Я знала, что Чезаре связан теми же ограничениями, что и я: если он нападет на моего брата слишком быстро — даже тайком, исподтишка, — все будут знать, кто виновник. А Неаполь и Испания поднимут такой крик, что Александр не сможет пропустить его мимо ушей.
— Значит, через месяц, — подытожила Эсмеральда. — Да сохранит Господь нас всех на это время.
Прошло две недели. На смену июлю пришел август. За это время донна Эсмеральда сговорилась с кем следовало, хотя не делилась со мной подробностями, оберегая меня. Надежная служанка сходила ко мне в покои и принесла оттуда драгоценности. Они должны были пойти в уплату нашему неведомому убийце.
Вопреки влажной жаре Рима раны Альфонсо не воспалились — благодаря заботливому уходу, моему и Лукреции. К этому времени резаная рана на бедре у него затянулась настолько, что он мог понемногу ходить; теперь Альфонсо часто добирался до балкона и любовался оттуда на пышный ватиканский сад. В конечном итоге мы перенесли на балкон кресла и пуфик, чтобы Альфонсо было куда положить раненую ногу; он часто сидел там и загорал.
Как-то днем мы с ним сидели там и беседовали. Лукрецию одолела усталость и постоянное напряжение, и она уснула в спальне, на своем небольшом тюфячке. Клонившееся к закату солнце постепенно погружалось в полосу облаков, рдевших кораллово-алым.
— Я свалял дурака, что вообще вернулся в Рим, — с горечью признал Альфонсо. Его природная веселость ушла в прошлое. Теперь в его голосе появилась жесткость и ощущение поражения. — Ты была права, Санча. Мне следовало остаться в Неаполе и настоять, чтобы Лукреция приехала ко мне туда. А теперь всем нам грозит опасность — из-за меня.
— Не всем, — устало возразила я. — Лукреции и маленькому Родриго не грозит. Папа никогда не позволит причинить вред своим кровным родственникам.
Альфонсо взглянул на меня с холодным осознанием действительности.
— Папа больше не контролирует Чезаре. Ты забыла, что он не смог помешать ему убить Хуана.
Я промолчала. Я не стала говорить ему, что замыслила покушение на жизнь Чезаре. Альфонсо никогда бы этого не одобрил. Это была наша с Эсмеральдой тайна.
Один из стражников тихонько, поскольку Лукреция спала, прошел на балкон и поклонился нам.

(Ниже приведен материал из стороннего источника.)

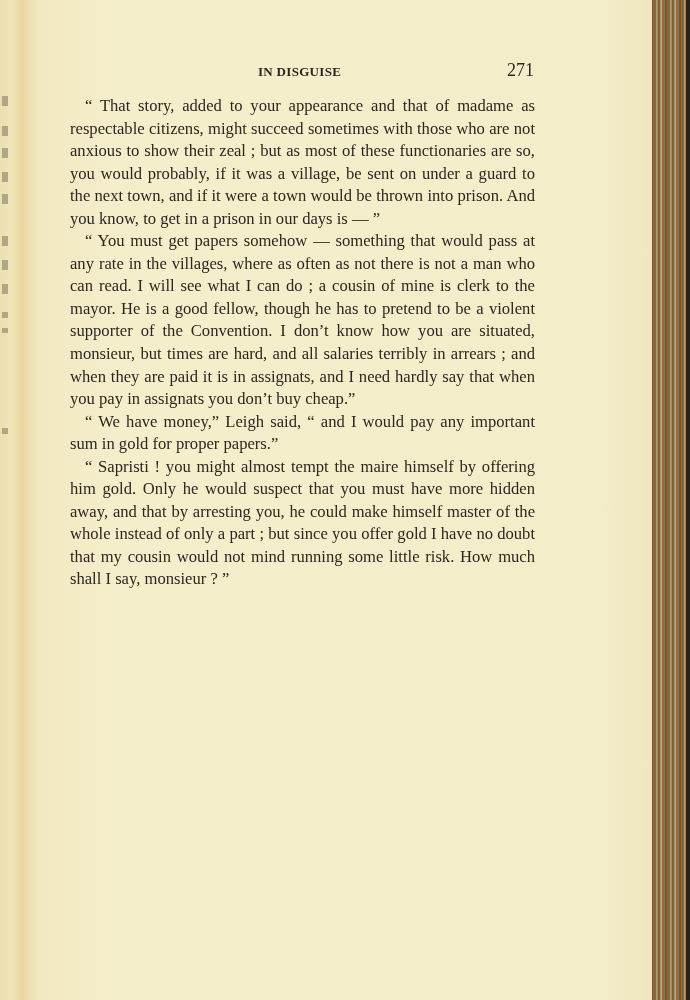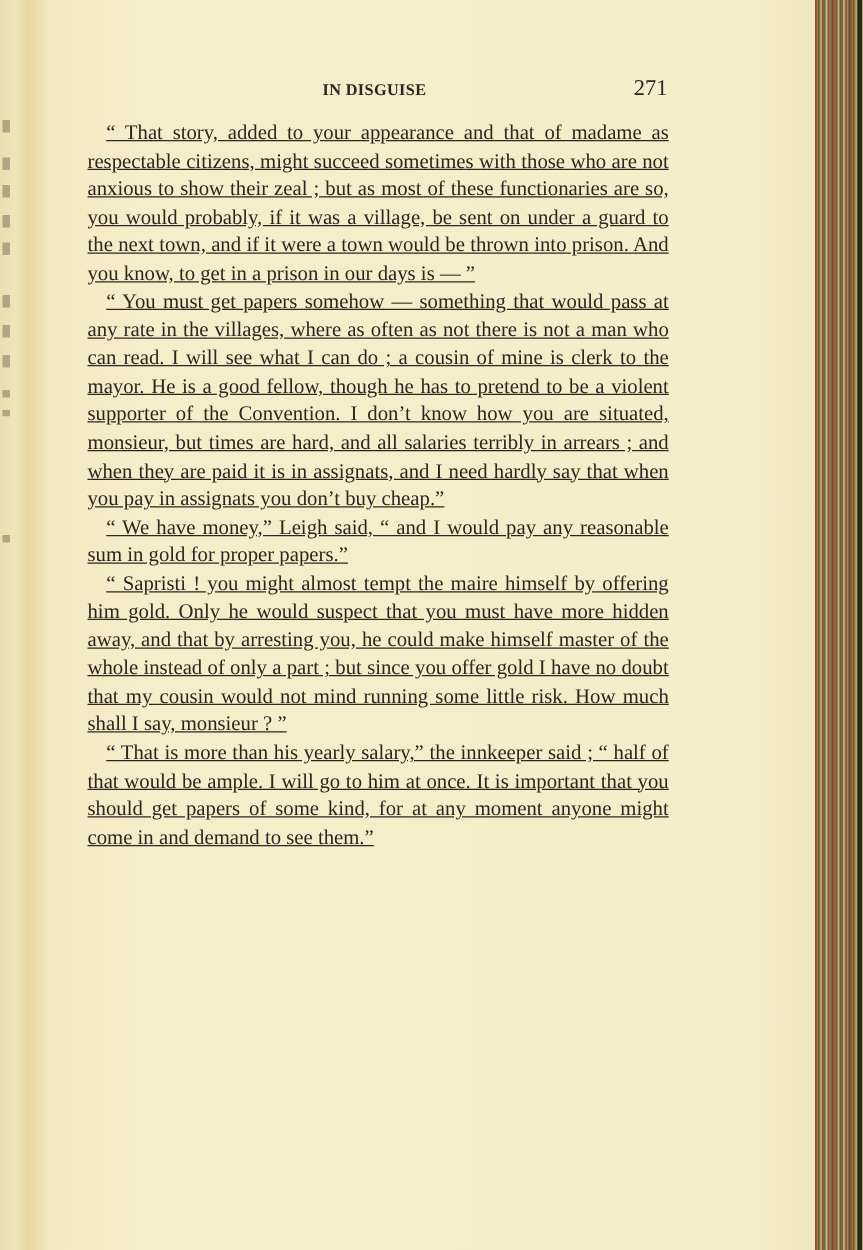--- a/index.html
+++ b/index.html
@@ -46,7 +46,7 @@
       position: absolute; top: 95px; left: 70px; width: 465px;
       font-size: 16.6px; line-height: 22.55px; text-align: justify;
     }
-    .body-text p { margin: 0; text-indent: 15px; text-decoration: underline; }
+    .body-text p { margin: 0; text-indent: 15px; }
   </style>
 </head>
 <body>

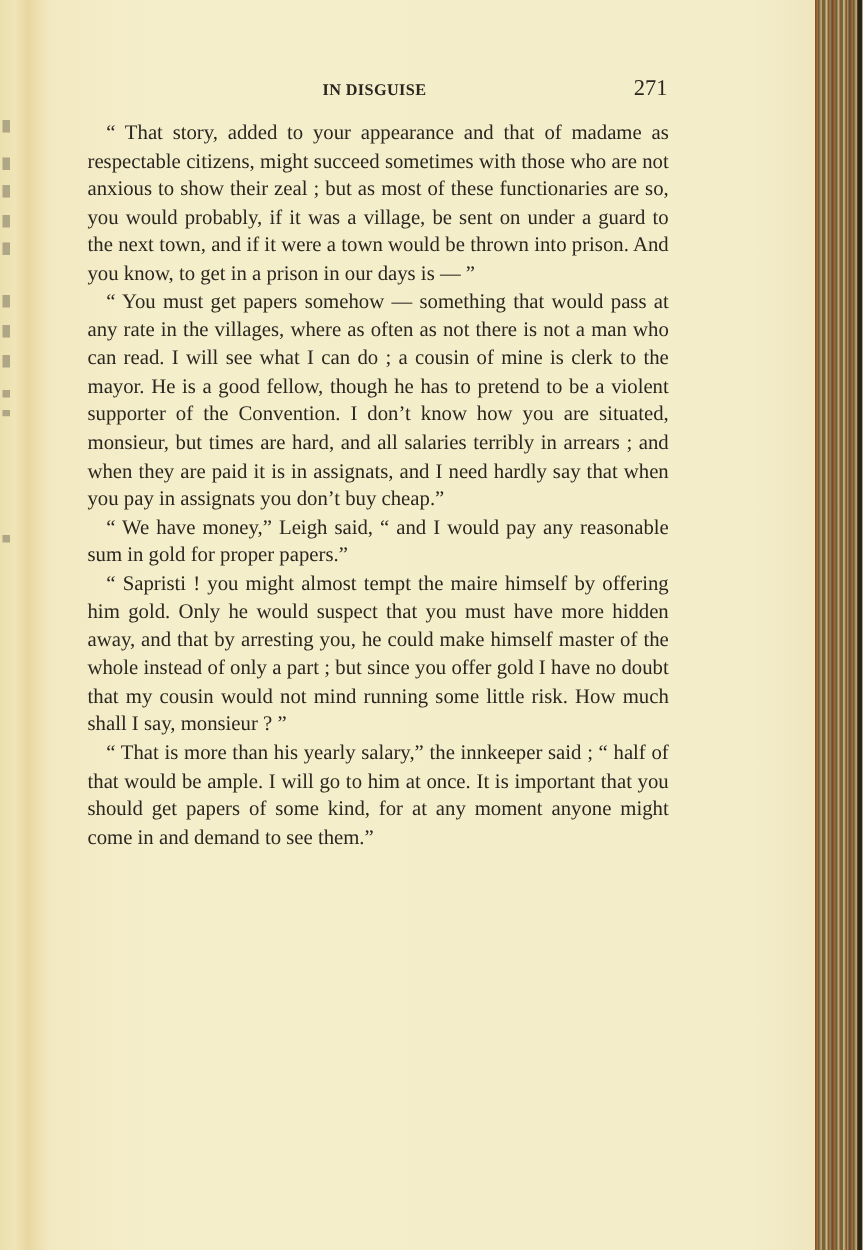--- a/index.html
+++ b/index.html
@@ -74,7 +74,7 @@
   <div class="body-text">
     <p>“ That story, added to your appearance and that of madame as respectable citizens, might succeed sometimes with those who are not anxious to show their zeal ; but as most of these functionaries are so, you would probably, if it was a village, be sent on under a guard to the next town, and if it were a town would be thrown into prison.  And you know, to get in a prison in our days is — ”</p>
     <p>“ You must get papers somehow — something that would pass at any rate in the villages, where as often as not there is not a man who can read.  I will see what I can do ; a cousin of mine is clerk to the mayor.  He is a good fellow, though he has to pretend to be a violent supporter of the Convention.  I don’t know how you are situated, monsieur, but times are hard, and all salaries terribly in arrears ; and when they are paid it is in assignats, and I need hardly say that when you pay in assignats you don’t buy cheap.”</p>
-    <p>“ We have money,” Leigh said, “ and I would pay any reasonable sum in gold for proper papers.”</p>
+    <p>“ We have money,” Leigh said, “ and I would pay any important sum in gold for proper papers.”</p>
     <p>“ Sapristi ! you might almost tempt the maire himself by offering him gold.  Only he would suspect that you must have more hidden away, and that by arresting you, he could make himself master of the whole instead of only a part ; but since you offer gold I have no doubt that my cousin would not mind running some little risk.  How much shall I say, monsieur ? ”</p>
     <p>“ That is more than his yearly salary,” the innkeeper said ; “ half of that would be ample.  I will go to him at once. It is important that you should get papers of some kind, for at any moment anyone might come in and demand to see them.”</p>
   </div>

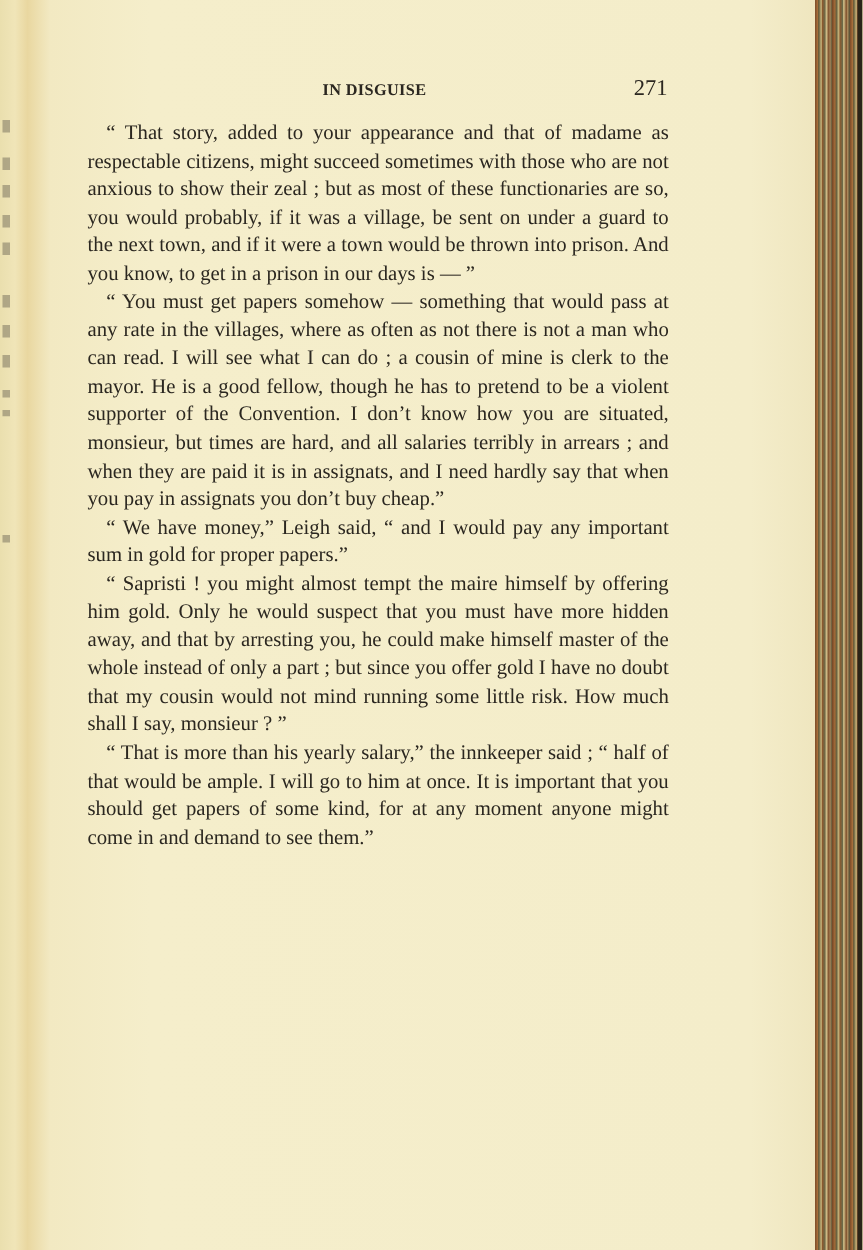--- a/index.html
+++ b/index.html
@@ -76,7 +76,6 @@
     <p>“ You must get papers somehow — something that would pass at any rate in the villages, where as often as not there is not a man who can read.  I will see what I can do ; a cousin of mine is clerk to the mayor.  He is a good fellow, though he has to pretend to be a violent supporter of the Convention.  I don’t know how you are situated, monsieur, but times are hard, and all salaries terribly in arrears ; and when they are paid it is in assignats, and I need hardly say that when you pay in assignats you don’t buy cheap.”</p>
     <p>“ We have money,” Leigh said, “ and I would pay any important sum in gold for proper papers.”</p>
     <p>“ Sapristi ! you might almost tempt the maire himself by offering him gold.  Only he would suspect that you must have more hidden away, and that by arresting you, he could make himself master of the whole instead of only a part ; but since you offer gold I have no doubt that my cousin would not mind running some little risk.  How much shall I say, monsieur ? ”</p>
-    <p>“ That is more than his yearly salary,” the innkeeper said ; “ half of that would be ample.  I will go to him at once. It is important that you should get papers of some kind, for at any moment anyone might come in and demand to see them.”</p>
   </div>
 </div>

— Донна Санча, — сказал он. — Ваш супруг, принц Сквиллаче, просит разрешения нанести вам визит. Он ждет у входа в покои.
Я заколебалась и бросила взгляд на Альфонсо.

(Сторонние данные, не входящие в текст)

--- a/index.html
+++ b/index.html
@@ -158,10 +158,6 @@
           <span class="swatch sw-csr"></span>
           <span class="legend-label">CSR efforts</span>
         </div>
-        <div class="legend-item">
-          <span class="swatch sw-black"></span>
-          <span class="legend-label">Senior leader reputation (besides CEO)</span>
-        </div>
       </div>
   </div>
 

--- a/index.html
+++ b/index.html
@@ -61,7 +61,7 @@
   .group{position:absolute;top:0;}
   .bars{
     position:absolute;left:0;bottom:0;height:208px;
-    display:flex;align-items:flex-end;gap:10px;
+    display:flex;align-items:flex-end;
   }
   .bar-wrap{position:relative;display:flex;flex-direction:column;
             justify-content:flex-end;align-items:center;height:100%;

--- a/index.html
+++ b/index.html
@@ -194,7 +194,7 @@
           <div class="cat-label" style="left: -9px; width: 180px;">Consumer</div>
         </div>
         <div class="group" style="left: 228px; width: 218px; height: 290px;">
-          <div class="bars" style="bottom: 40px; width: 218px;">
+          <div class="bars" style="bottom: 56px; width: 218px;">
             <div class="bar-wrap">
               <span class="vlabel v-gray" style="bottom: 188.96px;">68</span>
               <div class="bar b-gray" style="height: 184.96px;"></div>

За все это время мой муж ни разу не попытался связаться со мной. Я знала, что он не участвовал в затее Чезаре — несомненно, он горько сожалеет о ней. Но я также знала, что Джофре в силу своего характера не склонен гневаться на старшего брата.

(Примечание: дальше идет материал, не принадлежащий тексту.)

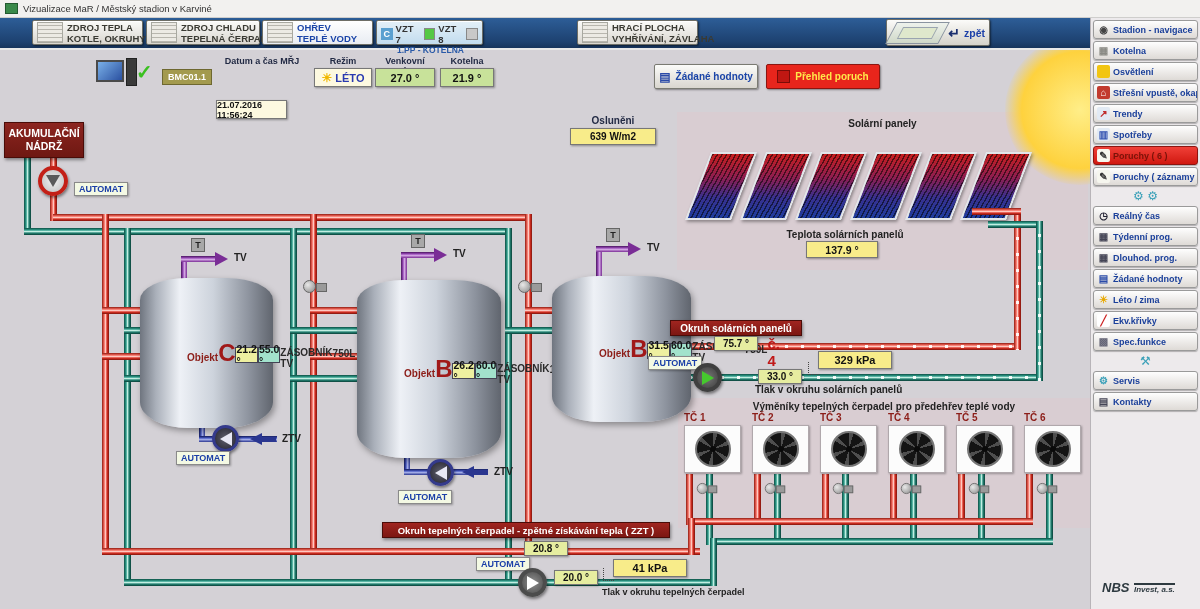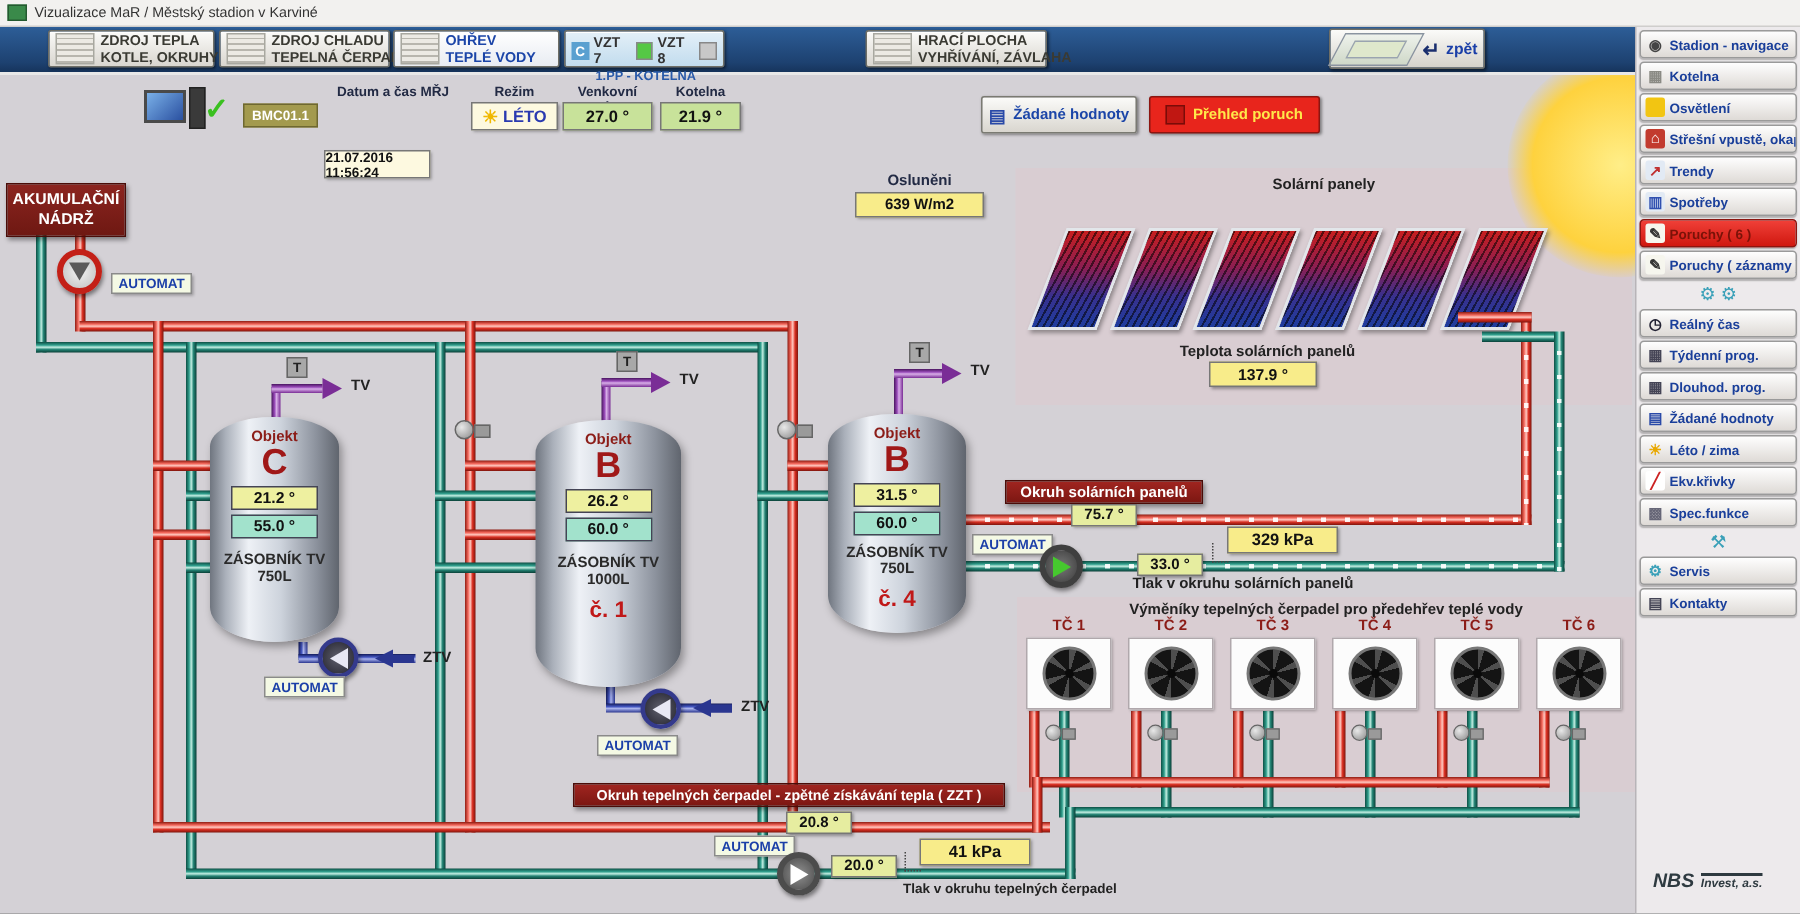--- a/index.html
+++ b/index.html
@@ -127,9 +127,9 @@
   .valve.sm{transform:scale(.85);}
   .dotl{position:absolute;z-index:5;border-left:1px dotted #444;border-bottom:1px dotted #444;}
   
-  .tank{position:absolute;z-index:4;display:flex;flex-direction:column;align-items:center;
+  .tank{position:absolute;z-index:4;display:flex;align-items:center;
     background:linear-gradient(90deg,#6f757f 0%,#aab0ba 12%,#eef1f6 30%,#cdd3dc 55%,#8d939e 82%,#60656e 100%);
-    border-radius:46px 46px 48px 48px/22px 22px 26px 26px;box-shadow:2px 3px 6px rgba(0,0,0,.35);}
+    border-radius:46px 46px 48px 48px/22px 22px 26px 26px;box-shadow:2px 3px 6px rgba(0,0,0,.35);padding-left:47px;}
   .t-obj{margin-top:8px;font-size:10px;font-weight:bold;color:#8c1d18;}
   .t-letter{font-size:24px;font-weight:bold;color:#a01818;line-height:24px;}
   .tval{width:58px;height:16px;border:1px solid #445;display:flex;align-items:center;justify-content:center;

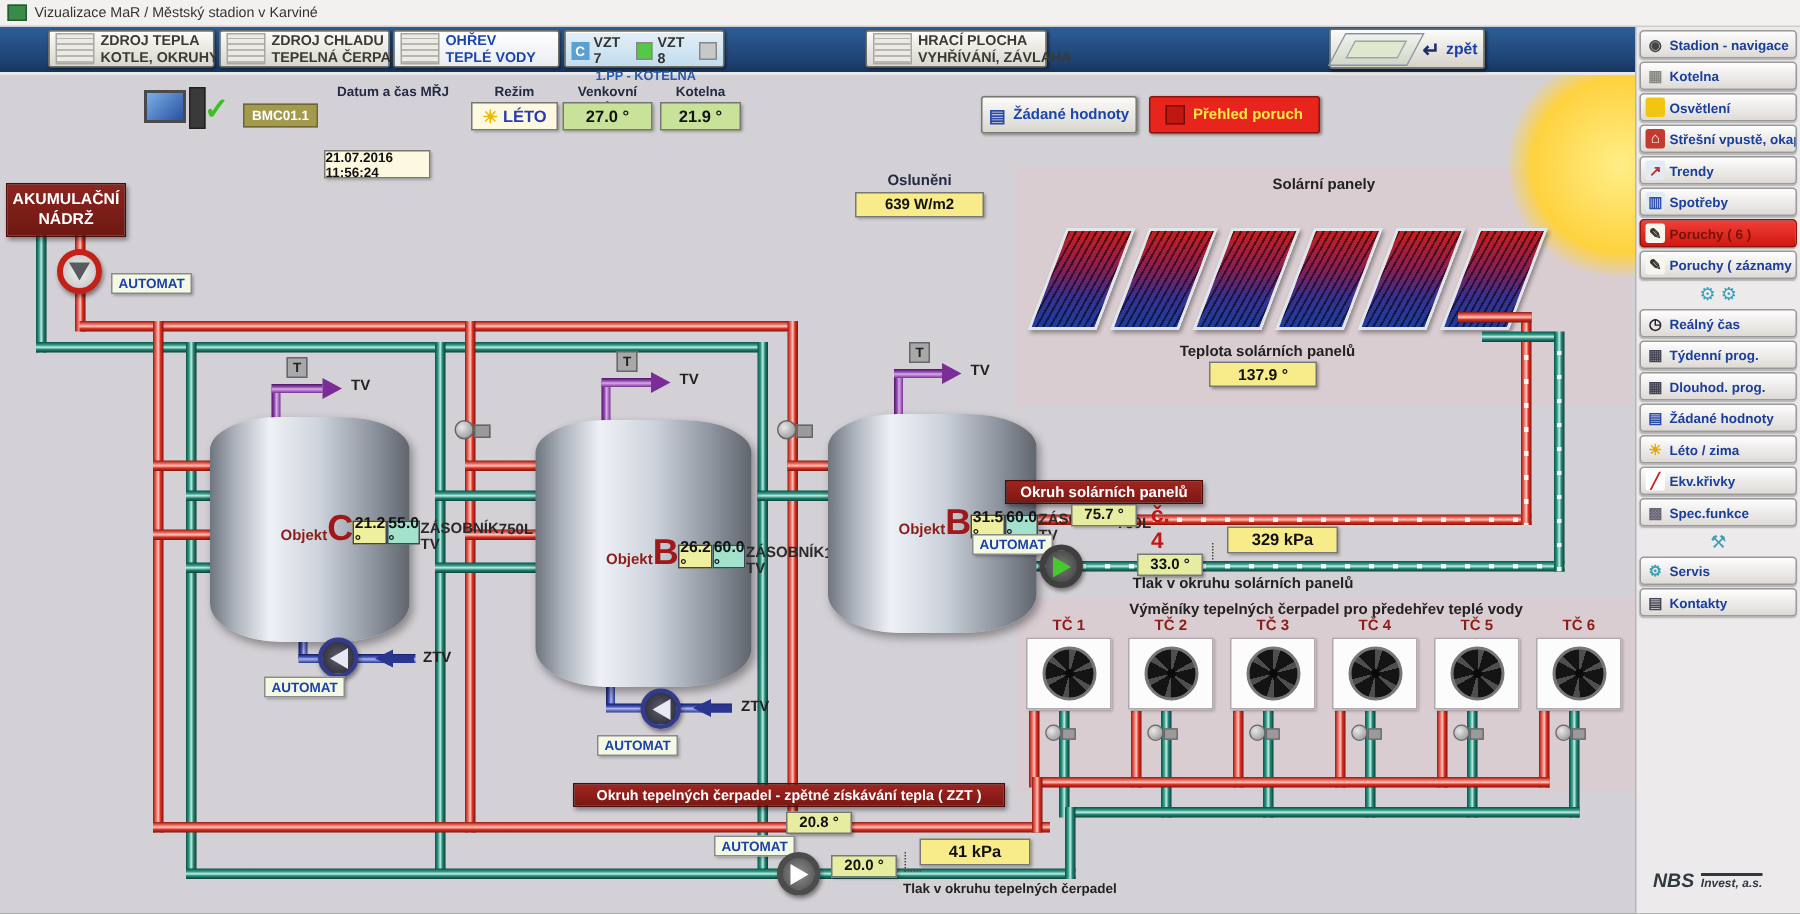--- a/index.html
+++ b/index.html
@@ -142,7 +142,7 @@
   .tank.b2 .t-name{margin-top:6px;}
   
   #hp-units{position:absolute;left:684px;top:412px;display:flex;gap:11px;z-index:4;}
-  .hp-unit{width:57px;display:flex;flex-direction:column;align-items:center;}
+  .hp-unit{width:57px;display:flex;flex-direction:column;align-items:flex-start;}
   .hp-lb{height:13px;font-size:10px;font-weight:bold;color:#8c1d18;}
   .hp-box{width:57px;height:48px;background:#fcfcfc;border:1px solid #b0a8ac;display:flex;align-items:center;
     justify-content:center;box-sizing:border-box;box-shadow:1px 1px 2px rgba(0,0,0,.3);}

— Обыщите его, — приказал Альфонсо.
— Мы уже взяли на себя такую смелость, герцог, — сообщил солдат. — При нем нет оружия. Он говорит, что просто просит дозволения зайти сюда, чтобы переговорить с женой.
Я оставила Альфонсо на балконе и бесшумно прошла через спальню в прихожую. Здесь было уже не так многолюдно, как в первые дни после покушения на Альфонсо. Испанский и неаполитанский послы ушли, оставив вместо себя своих представителей; но неаполитанские врачи остались здесь, чтобы всегда быть под рукой.
Когда я подошла к уже открытой двери, стражники расступились и я увидела Джофре.
— Санча, — с жалким видом произнес он, — можно мне немного поговорить с тобой?